> [RECORDS PROVIDED]:
■ ■ ■ ■ ■ ■ ■

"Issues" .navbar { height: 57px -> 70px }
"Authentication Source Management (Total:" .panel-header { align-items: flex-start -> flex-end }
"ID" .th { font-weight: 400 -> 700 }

■ ■ ■ ■ ■ ■ ■

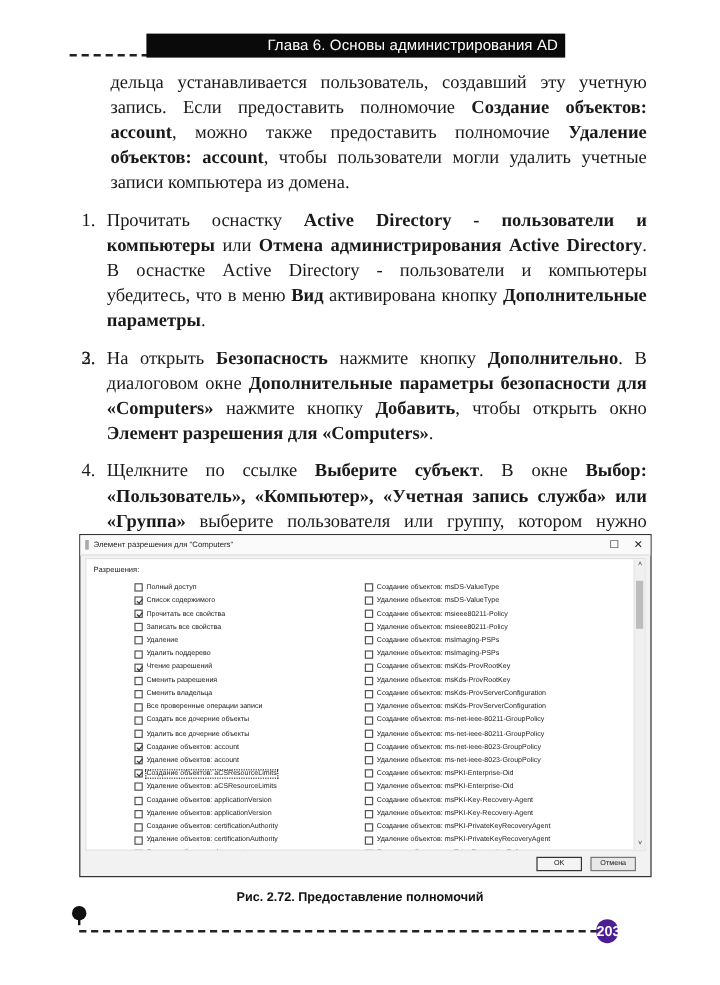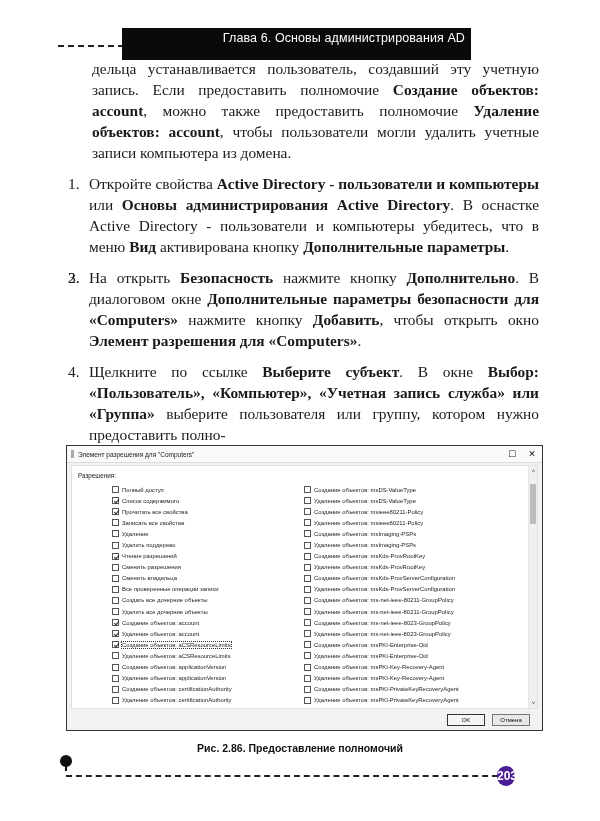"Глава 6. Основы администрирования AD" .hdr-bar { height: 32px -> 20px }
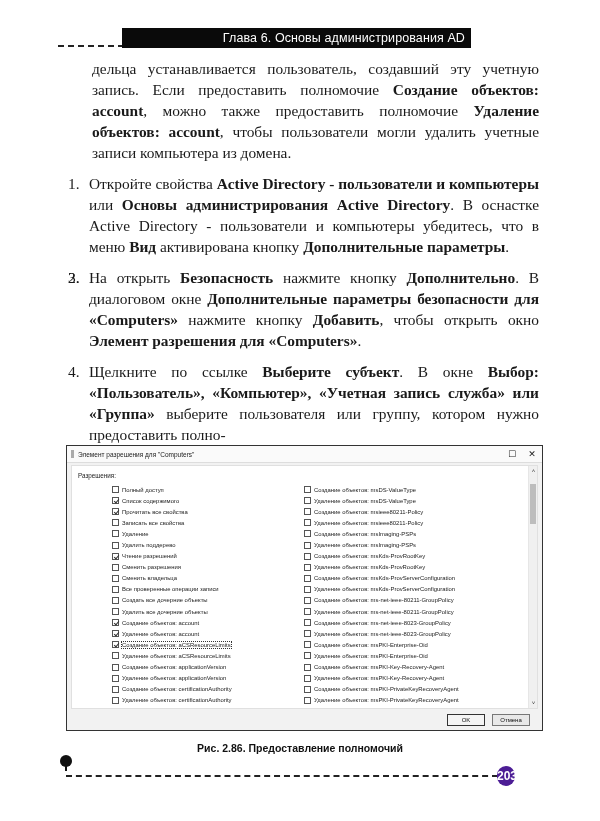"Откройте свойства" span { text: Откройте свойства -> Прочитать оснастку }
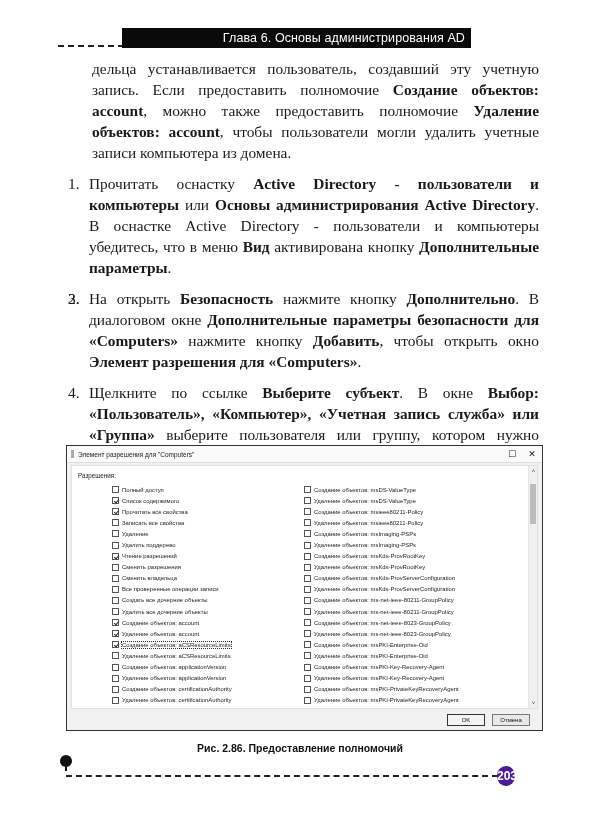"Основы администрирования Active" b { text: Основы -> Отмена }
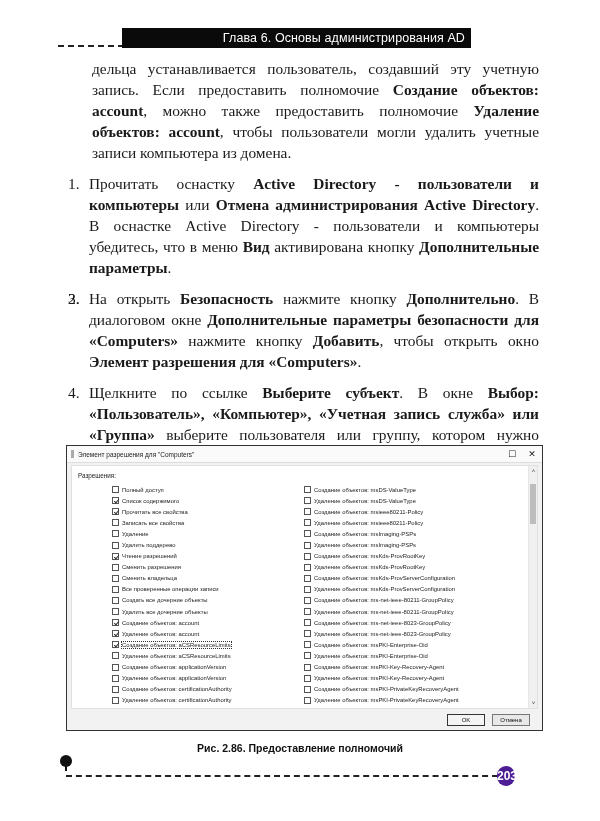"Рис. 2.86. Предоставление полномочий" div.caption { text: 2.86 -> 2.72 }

■ ■ ■ ■ ■ ■ ■

> [ACTION ITEM]:
Above this task is a listing. Restate, word for word and with nothing added, the lines from the one with "height: 57px ->" through the one with "font-weight: 400 ->".

> [OUTPUT FOR THIS TASK]:
"Issues" .navbar { height: 57px -> 70px }
"Authentication Source Management (Total:" .panel-header { align-items: flex-start -> flex-end }
"ID" .th { font-weight: 400 -> 700 }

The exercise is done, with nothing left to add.